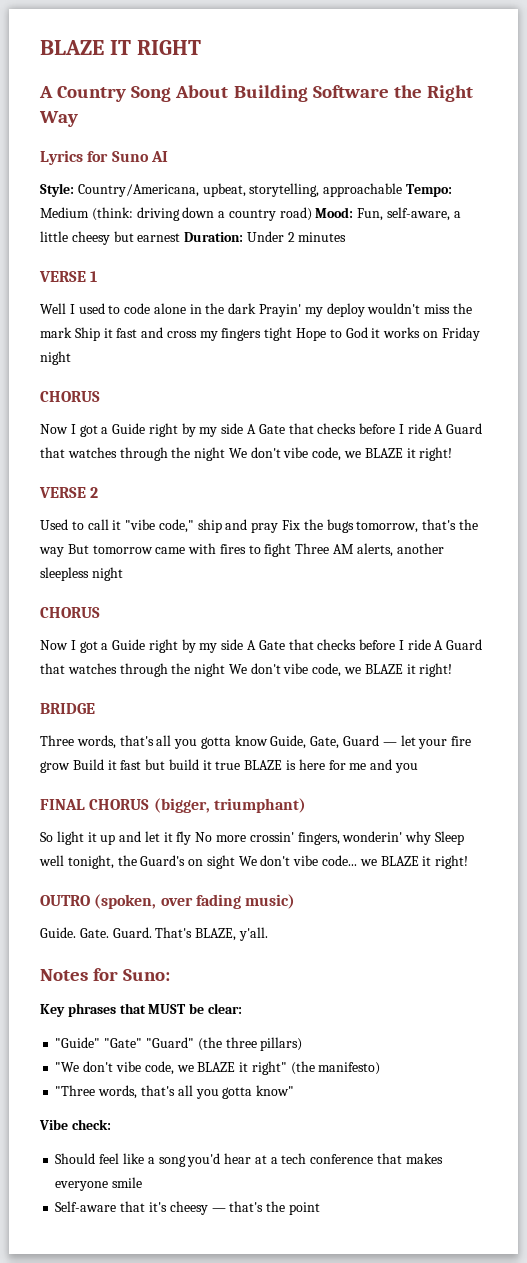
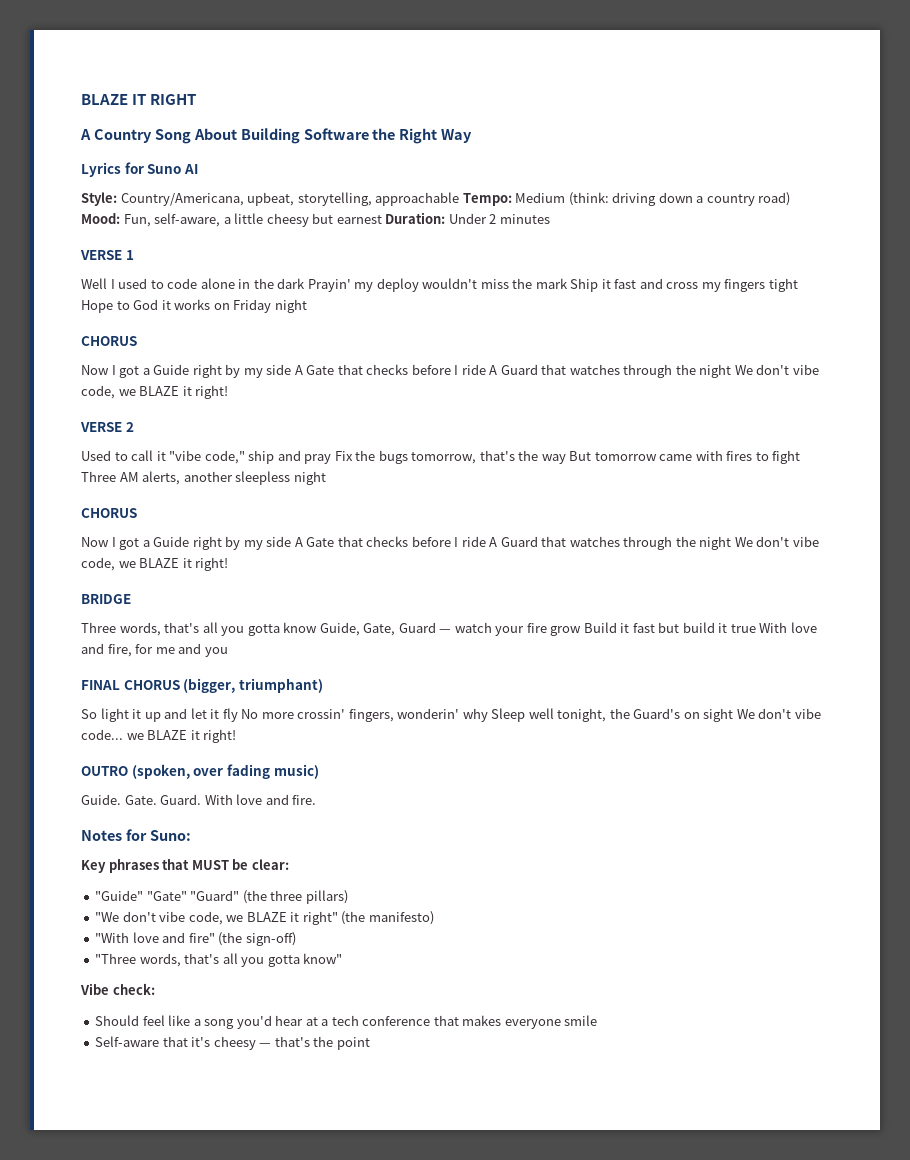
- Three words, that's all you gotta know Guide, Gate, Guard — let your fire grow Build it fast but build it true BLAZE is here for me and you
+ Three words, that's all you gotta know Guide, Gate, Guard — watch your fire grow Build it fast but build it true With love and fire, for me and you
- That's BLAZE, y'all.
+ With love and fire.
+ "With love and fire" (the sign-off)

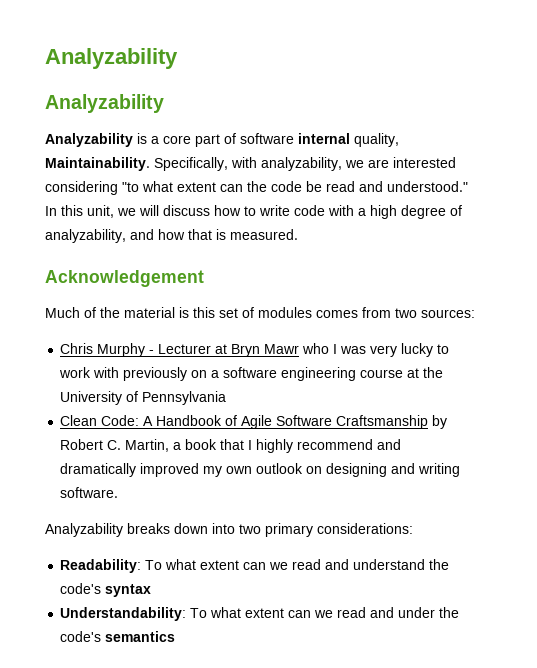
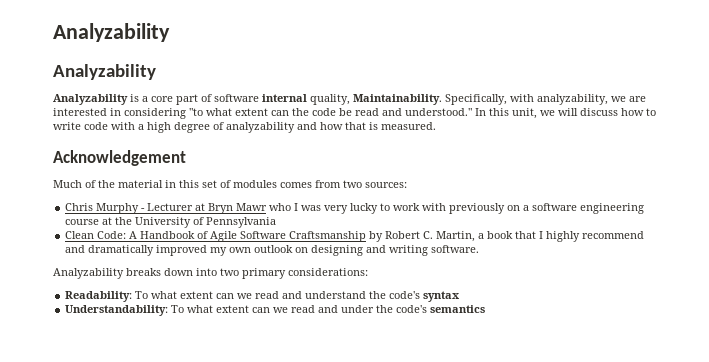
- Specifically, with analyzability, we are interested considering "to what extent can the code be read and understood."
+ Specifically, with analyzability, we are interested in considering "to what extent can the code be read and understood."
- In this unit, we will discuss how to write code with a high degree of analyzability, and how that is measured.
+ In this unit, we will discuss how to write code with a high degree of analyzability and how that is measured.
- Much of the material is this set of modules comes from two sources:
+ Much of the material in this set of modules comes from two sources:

== WHAT THE EXERCISE ASKS ==
Which lines above hold the string "material"? Copy every one of them.

== RESPONSE TO THE TASK ==
- Much of the material is this set of modules comes from two sources:
+ Much of the material in this set of modules comes from two sources:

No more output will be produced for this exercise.